(Version comparison data)

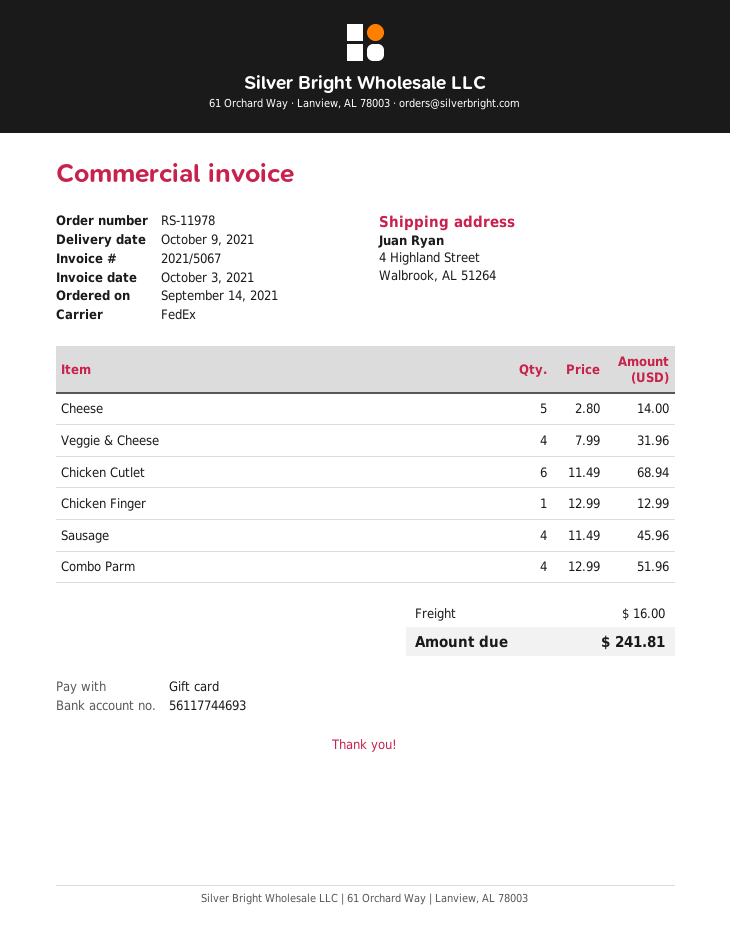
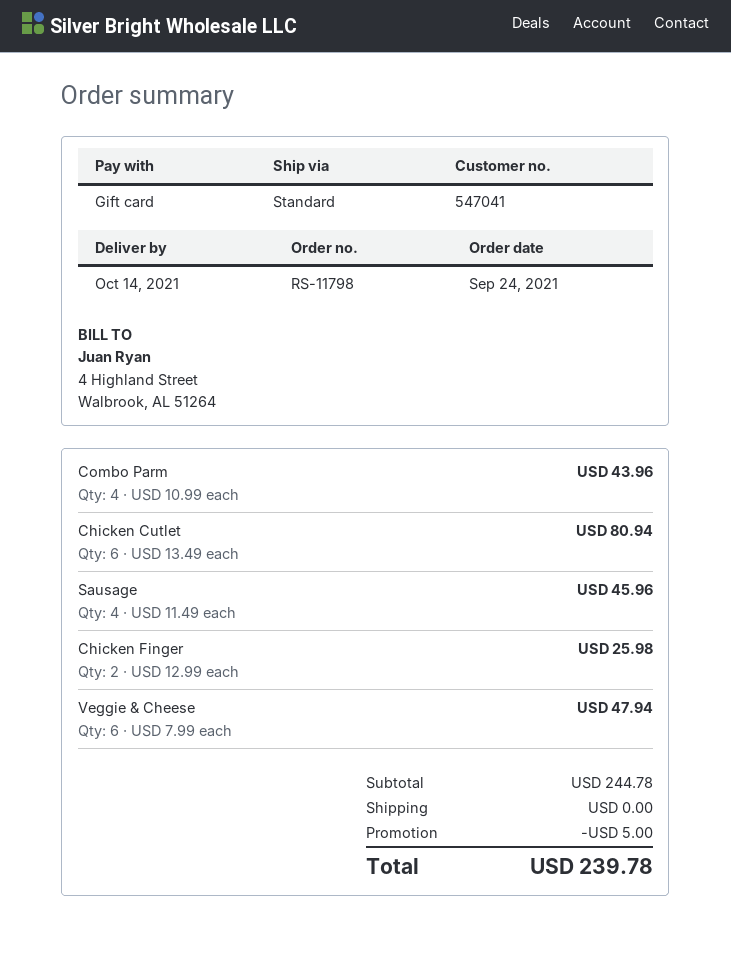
order number: RS-11978 -> RS-11798
order date: 2021-09-14 -> 2021-09-24
delivery date: 2021-10-09 -> 2021-10-14
shipping method: FedEx -> standard
Cheese: 5 x 2.80 = 14.00 -> none
Veggie & Cheese: 4 x 7.99 = 31.96 -> 6 x 7.99 = 47.94
Chicken Cutlet: 6 x 11.49 = 68.94 -> 6 x 13.49 = 80.94
Chicken Finger: 1 x 12.99 = 12.99 -> 2 x 12.99 = 25.98
Combo Parm: 4 x 12.99 = 51.96 -> 4 x 10.99 = 43.96
discount: none -> 5.00
shipping: 16.00 -> 0.00
total: 241.81 -> 239.78

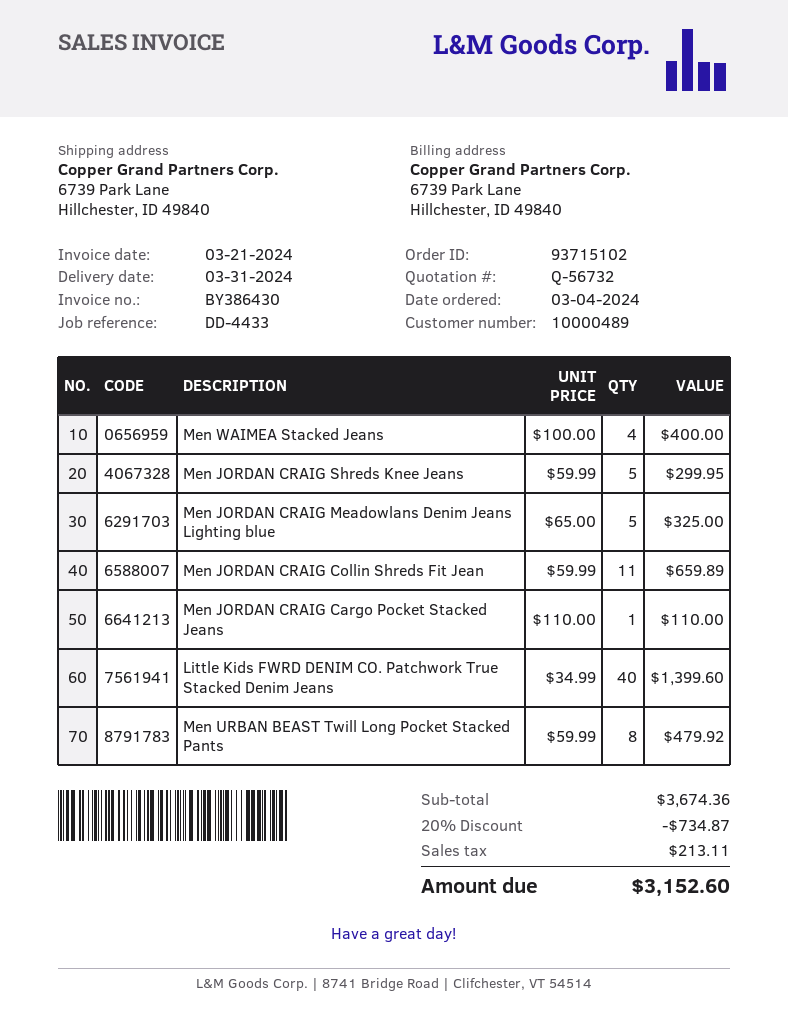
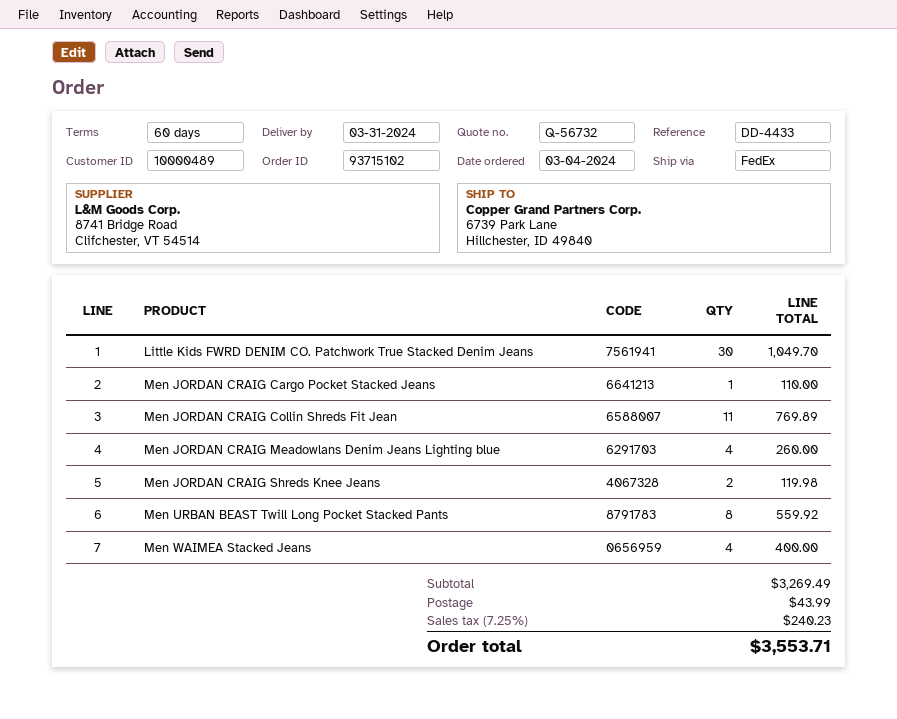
Men JORDAN CRAIG Shreds Knee Jeans: 5 for 299.95 -> 2 for 119.98
Men JORDAN CRAIG Meadowlans Denim Jeans Lighting blue: 5 for 325.00 -> 4 for 260.00
Men JORDAN CRAIG Collin Shreds Fit Jean: 11 for 659.89 -> 11 for 769.89
Little Kids FWRD DENIM CO. Patchwork True Stacked Denim Jeans: 40 for 1399.60 -> 30 for 1049.70
Men URBAN BEAST Twill Long Pocket Stacked Pants: 8 for 479.92 -> 8 for 559.92
subtotal: 3674.36 -> 3269.49
discount: 20% = 734.87 -> none
shipping: none -> 43.99
tax: 213.11 -> 240.23
total: 3152.60 -> 3553.71

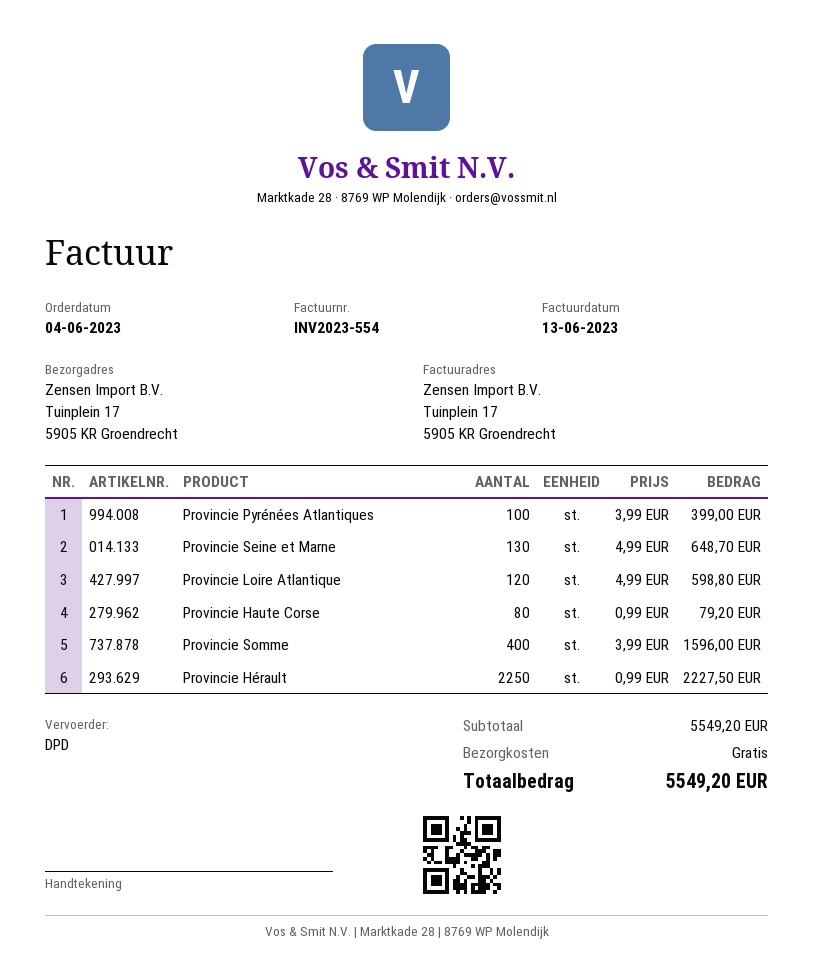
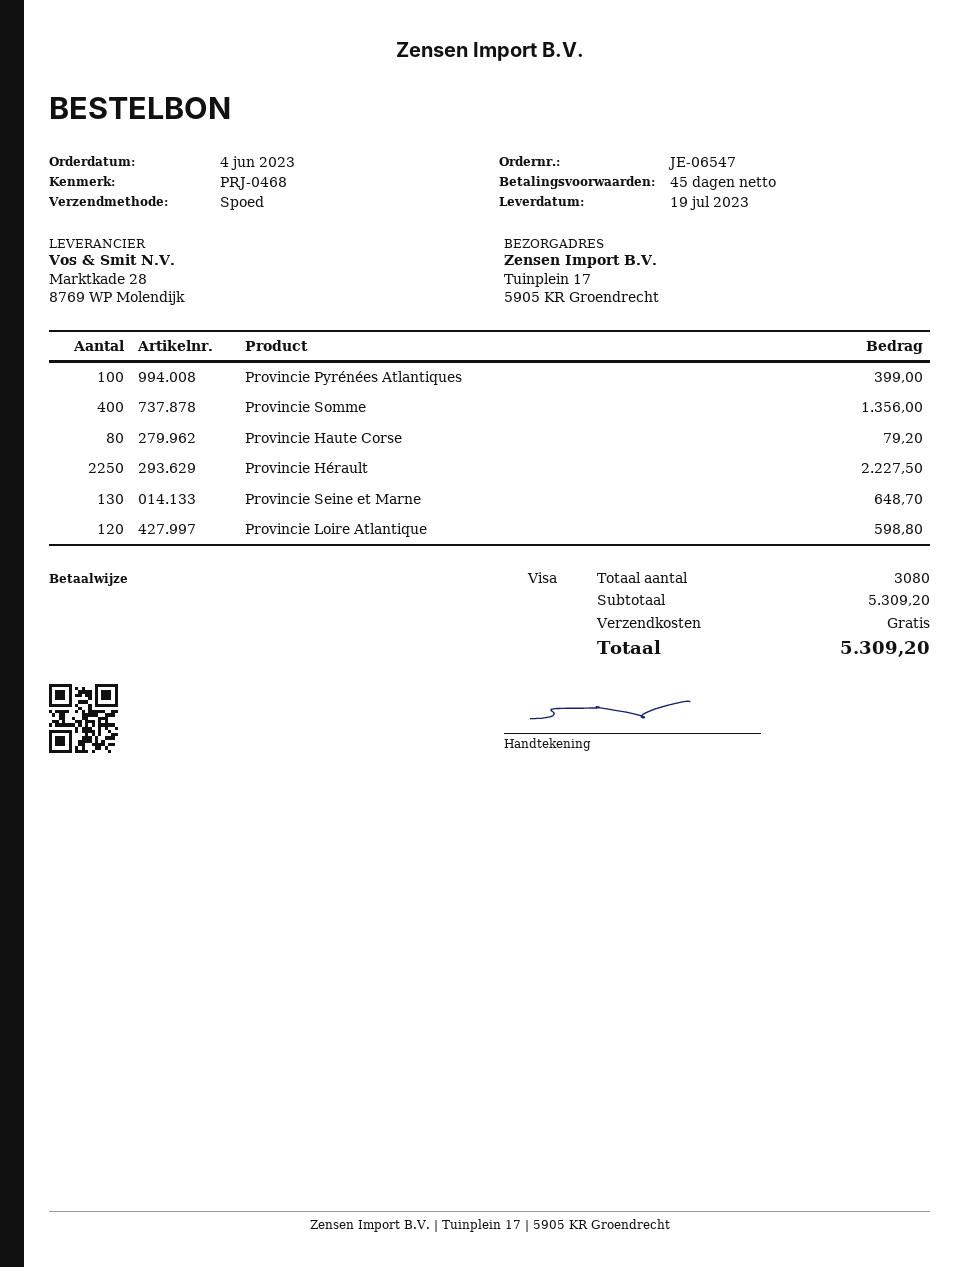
shipping method: DPD -> express
Provincie Somme: 400 for 1596.00 -> 400 for 1356.00
subtotal: 5549.20 -> 5309.20
total: 5549.20 -> 5309.20

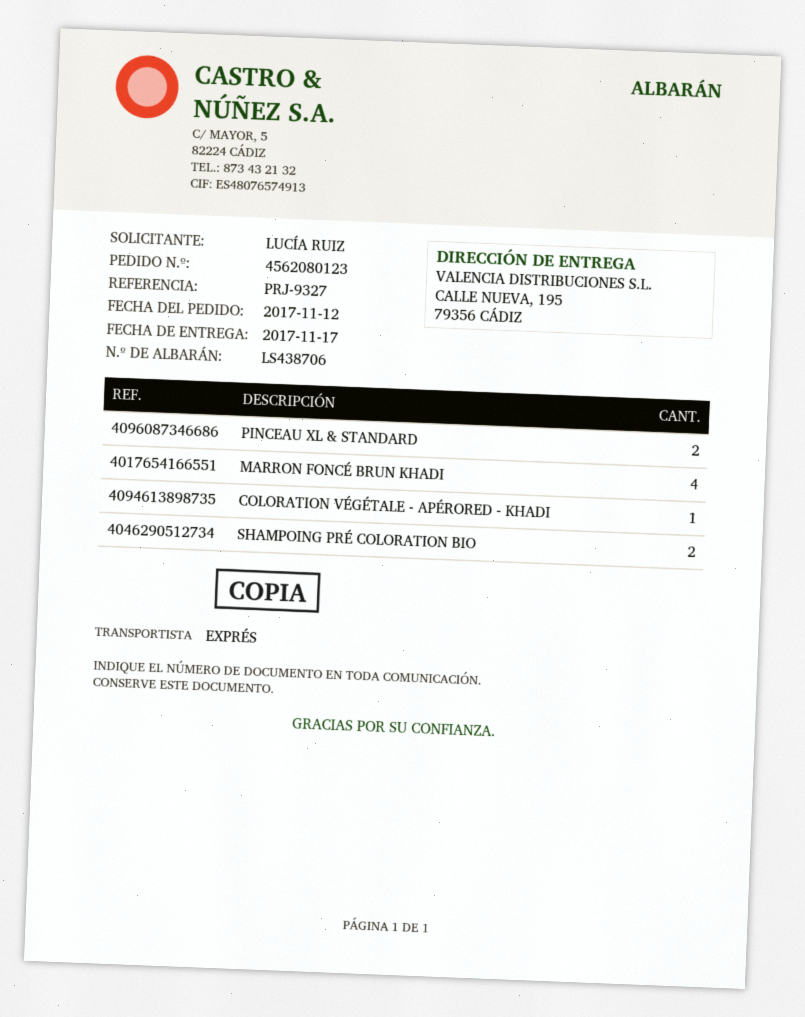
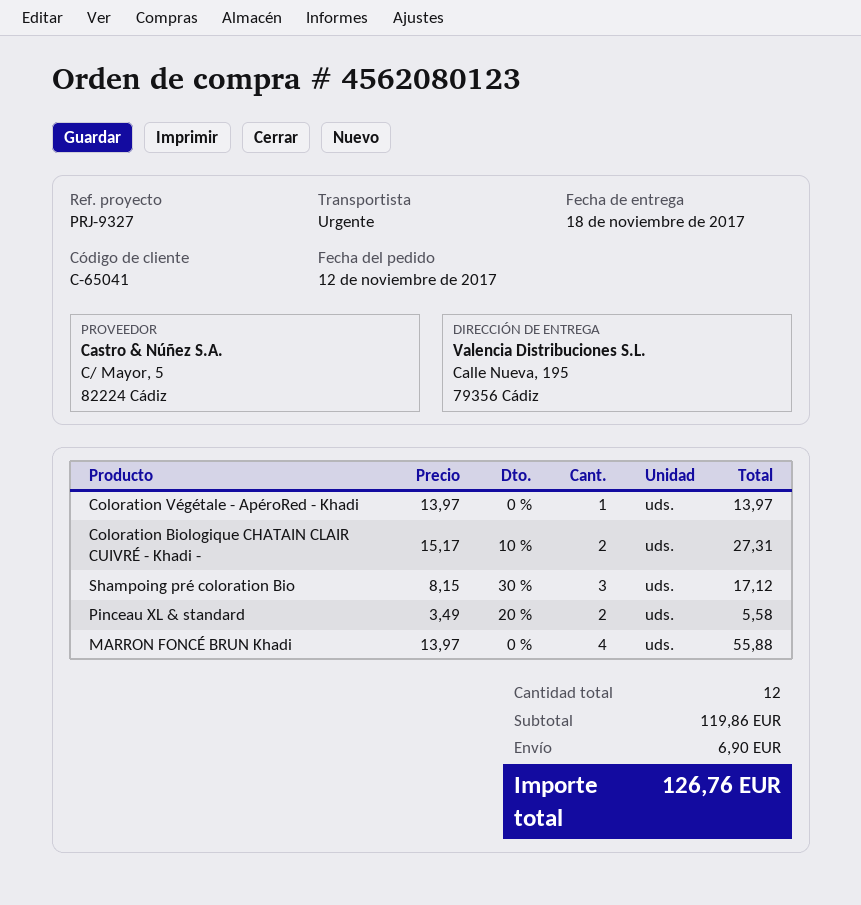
delivery date: 2017-11-17 -> 2017-11-18
SHAMPOING PRÉ COLORATION BIO: 2 -> 3
Coloration Biologique CHATAIN CLAIR CUIVRÉ - Khadi -: none -> 2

> **WHAT THIS TASK INVOLVES**
Set apart and copy each line of the records that holds the word "order".

> **OUTPUT BELOW**
order number: RS-11978 -> RS-11798
order date: 2021-09-14 -> 2021-09-24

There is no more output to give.